These wealth management firms who rely on traditional channels need to get moving. At least they need to assess their customer’s appetite for social and mobile tools and they to decide on a strategy even if that strategy is to wait. Most traditional firms aren’t even there. They are paralyzed, or at best taking a wait and see attitude, which can be disastrous in a fast moving environment like the one we’re in now.
Sarah Carter, vice president of marketing at Actiance, who also presented, said that today 100,000 advisors have a profile on LinkedIn, versus 80,000 three months ago. Last year, nearly two-thirds of adults with a financial advisor had an account on Facebook, LinkedIn or Twitter, Doyle said. Despite this, very few financial services firms support the use of social networks, mostly because of compliance hurdles.
But this is where I believe Doyle is wrong—many firms have actually figured out a way to overcome the compliance hurdle, and I expect this to continue to grow. Several independent firms have rolled out strategies this year allowing advisors to use social media and post in real-time, including Advisor Group, Securities America, Raymond James, Commonwealth and Cambridge Investment Research. Morgan Stanley Smith Barney is also allowing reps to use Twitter and LinkedIn, if messages are pre-approved of course.

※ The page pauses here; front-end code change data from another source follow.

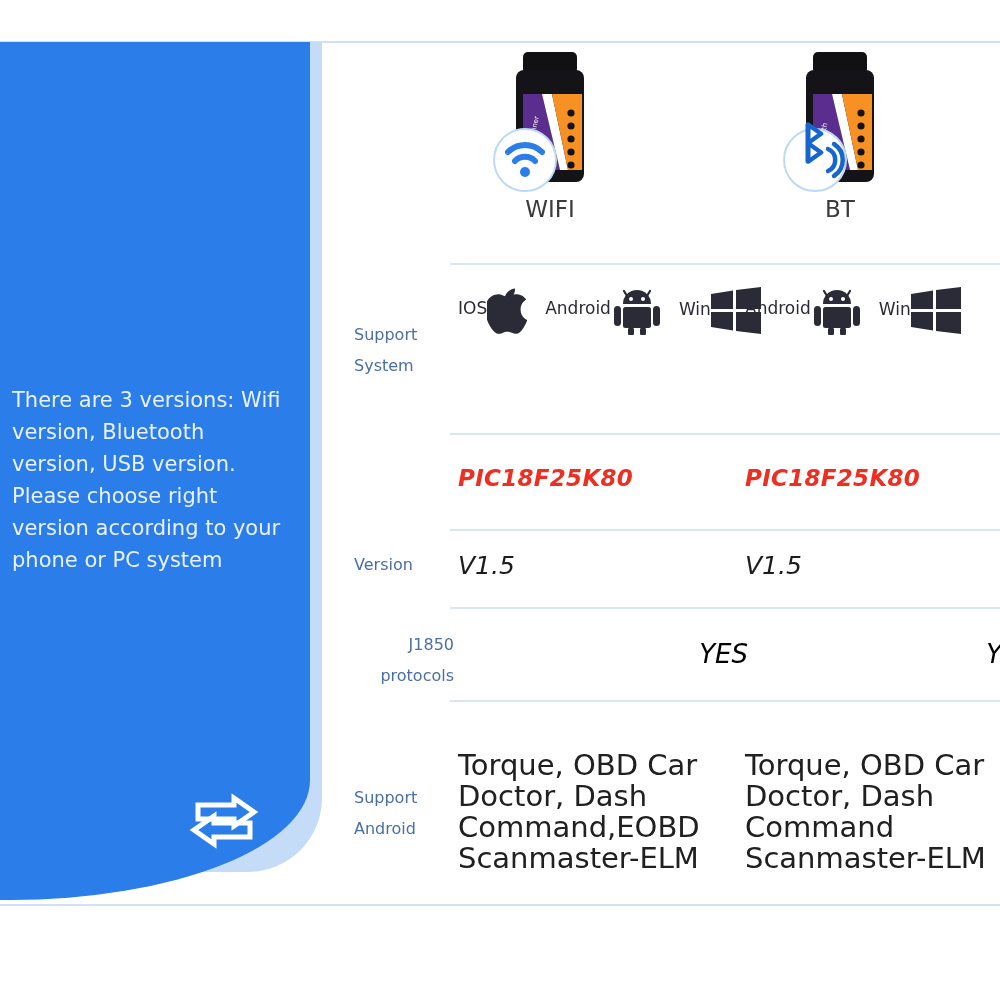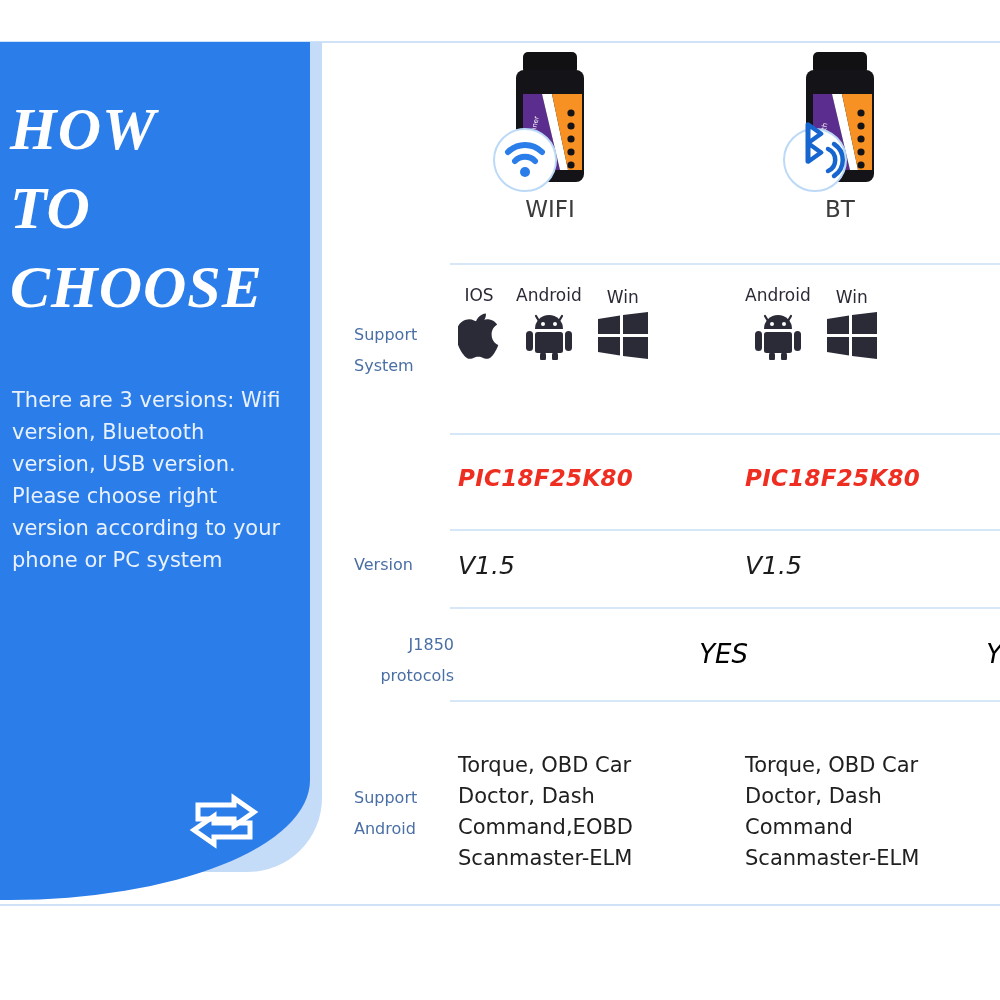"HOW" div { html: <div> <div>HOW</div> <div>TO</div> <div>CHOOSE</div> </div> -> none }
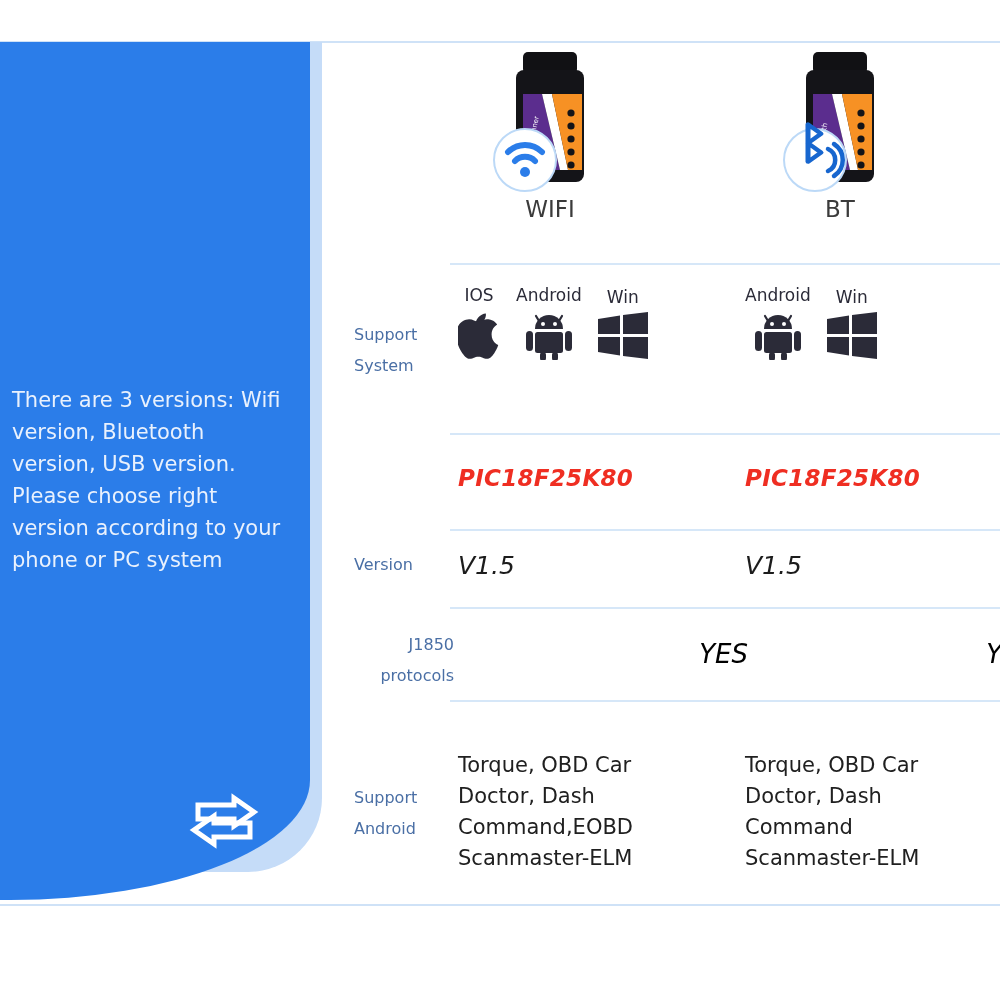"IOS" .os-item { flex-direction: column -> row }
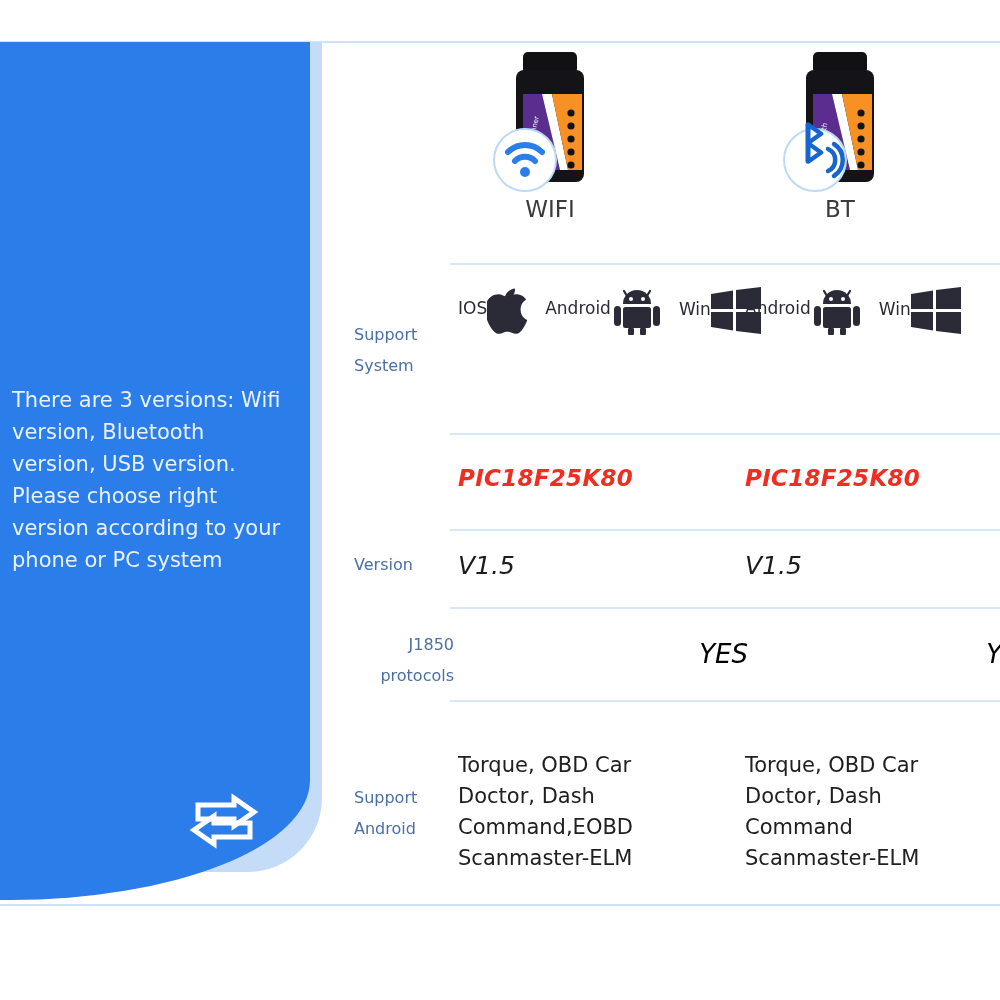"Torque, OBD Car" .val-soft { font-size: 21px -> 29px }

One of the reasons the industry is not doing better, according to Doyle:
The best wealth management and the best clients broadly are older. Baby Boomers have the most investable assets. Seniors—right behind them. And that same principle holds true for producers. Older financial advisors, older agents, are the ones with the biggest books of business. And these older clients are the ones who are least likely to use social networks.
Meanwhile, the younger generations lead in the adoption of social networks. Eighty-seven percent of Generation Yers have an account on at least one social networking site, versus 47 percent for seniors and 56 percent of older boomers, Doyle said.
Now, could we do better? Sure. But I have to give these guys credit for kicking things off and listening to advisors’ demands. I suspect more will follow suit as they realize the truth to Doyle's presentation: the free pass is about to expire.